Multi-Server Training Setup

To run multi-server training, make sure the host machine has 512 GB of RAM installed. Also ensure you followed the Gaudi Installation Guide to install and set up docker, so that the docker has access to all Gaudi cards required for multi-server training. Multi-server configuration for ResNet50 training up to two servers, each with eight Gaudi cards, have been verified.

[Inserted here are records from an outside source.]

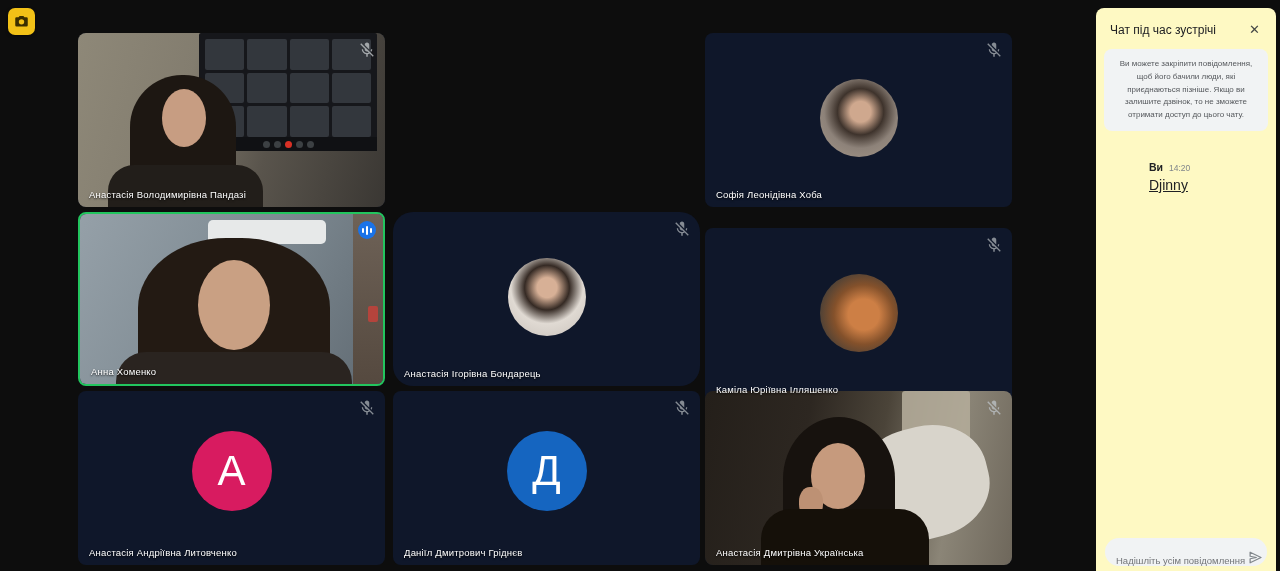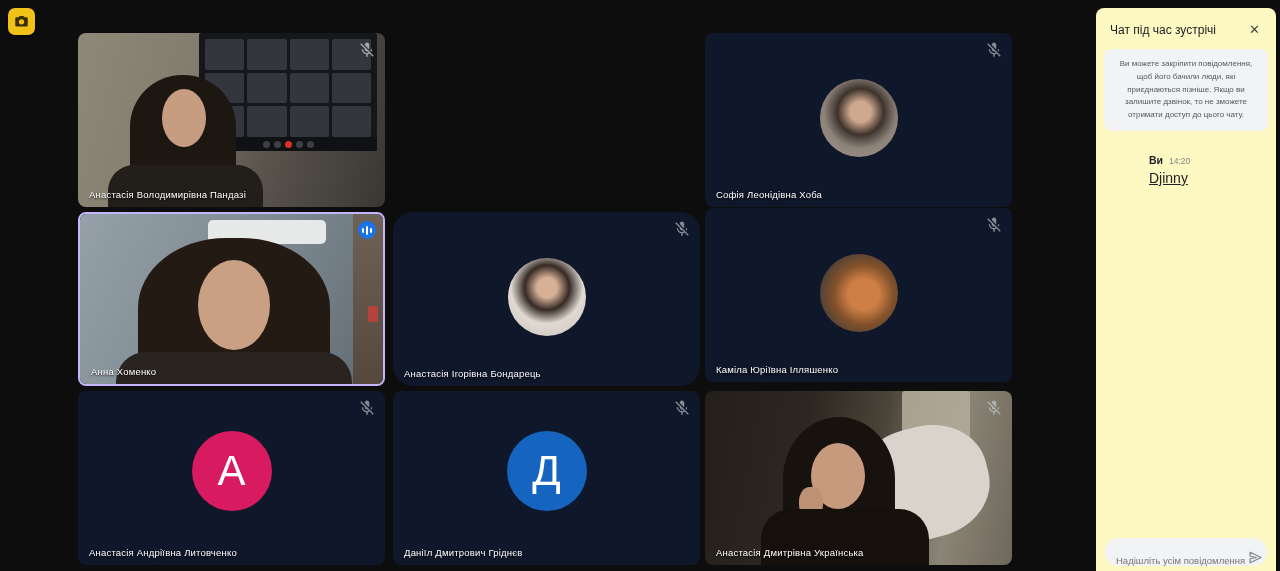"Ви можете закріпити повідомлення, щоб" .chat-info { margin: 2px 8px 9px 8px -> 2px 8px 16px 8px }
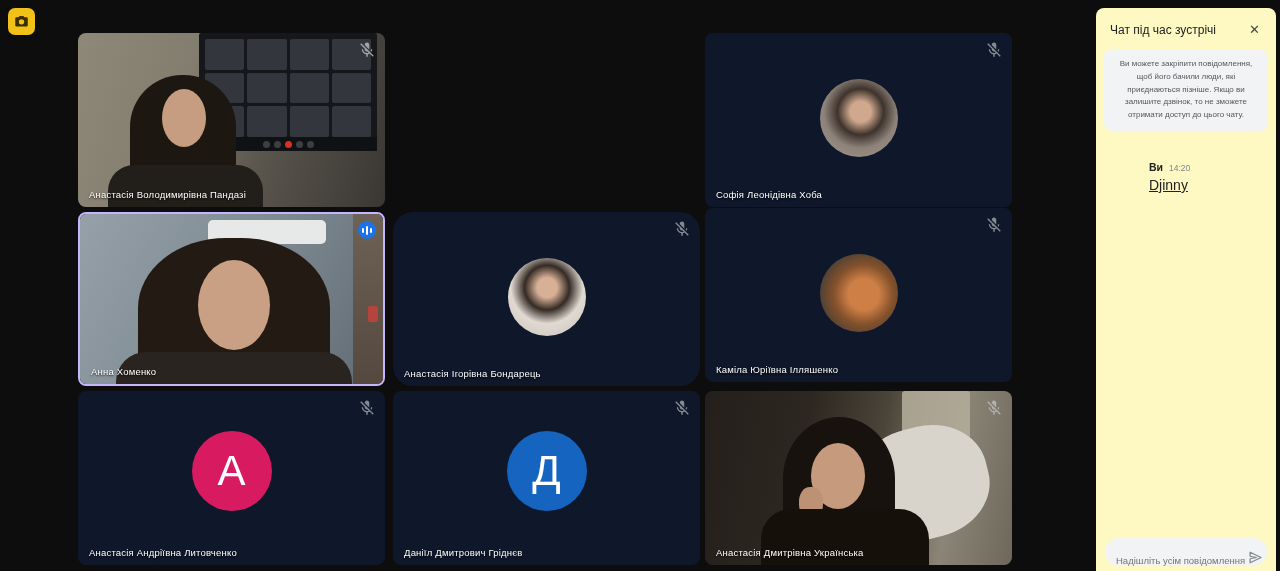"Анна Хоменко" .tile.speaking { border: 2px solid #c4b5fd -> 2px solid #22c55e }
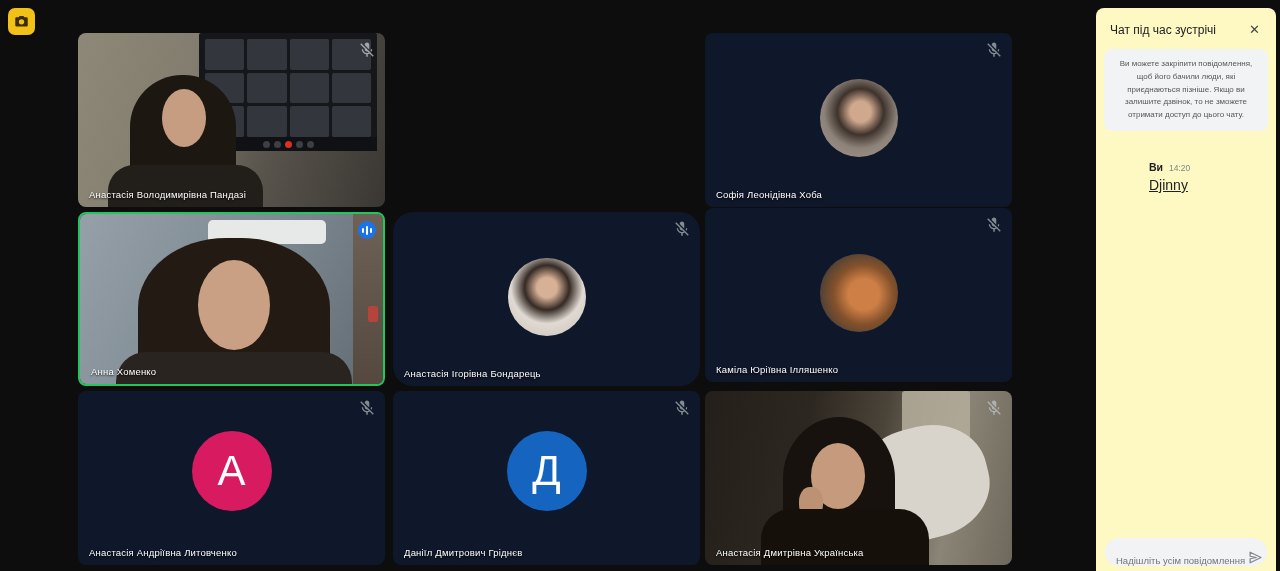"Каміла Юріївна Ілляшенко" div.tile { top: 208px -> 228px }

Before execution of the multi-server demo scripts, make sure all server network interfaces are up. You can change the state of each network interface managed by the habanalabs driver using the following command:

sudo ip link set <interface_name> up

To identify if a specific network interface is managed by the habanalabs driver type, run:

sudo ethtool -i <interface_name>

Docker ssh Port Setup for Multi-Server Training

By default, the Intel Gaudi docker uses port 22 for ssh. If the default port is occupied then the port number can also be changed. Run the following commands to configure the selected port number , port 3022 in the example below:

sed -i 's/#Port 22/Port 3022/g' /etc/ssh/sshd_config
sed -i 's/#PermitRootLogin prohibit-password/PermitRootLogin yes/' /etc/ssh/sshd_config
service ssh restart

Run Multi-Server over Host NICs

  • Set this to the network interface name or subnet that will be used by HCCL to communicate e.g.:
export HCCL_SOCKET_IFNAME=interface_name
e.g.
export HCCL_SOCKET_IFNAME=eth0
#or
export HCCL_SOCKET_IFNAME=eth0,eth1

Set up Password-less ssh

To set up password-less ssh between all connected servers used in scale-out training, follow the below steps:

  1. Do the following in all the servers' docker sessions:

    mkdir ~/.ssh
    cd ~/.ssh
    ssh-keygen -t rsa -b 4096

    a. Copy id_rsa.pub contents from every server's docker to every other server's docker's ~/.ssh/authorized_keys (all public keys need to be in all hosts' authorized_keys):

    cat id_rsa.pub > authorized_keys
    vi authorized_keys

    b. Copy the contents from inside to other systems.

    c. Paste all hosts' public keys in all hosts' “authorized_keys” file.

  2. On each system, add all hosts (including itself) to known_hosts. The IP addresses used below are just for illustration:

    ssh-keyscan -p 3022 -H 10.3.124.124 >> ~/.ssh/known_hosts
    ssh-keyscan -p 3022 -H 10.3.124.175 >> ~/.ssh/known_hosts

Multi-Server Training Examples

Run training on 16 HPUs:

NOTE: mpirun map-by PE attribute value may vary on your setup. For the recommended calculation, refer to the instructions detailed in mpirun Configuration.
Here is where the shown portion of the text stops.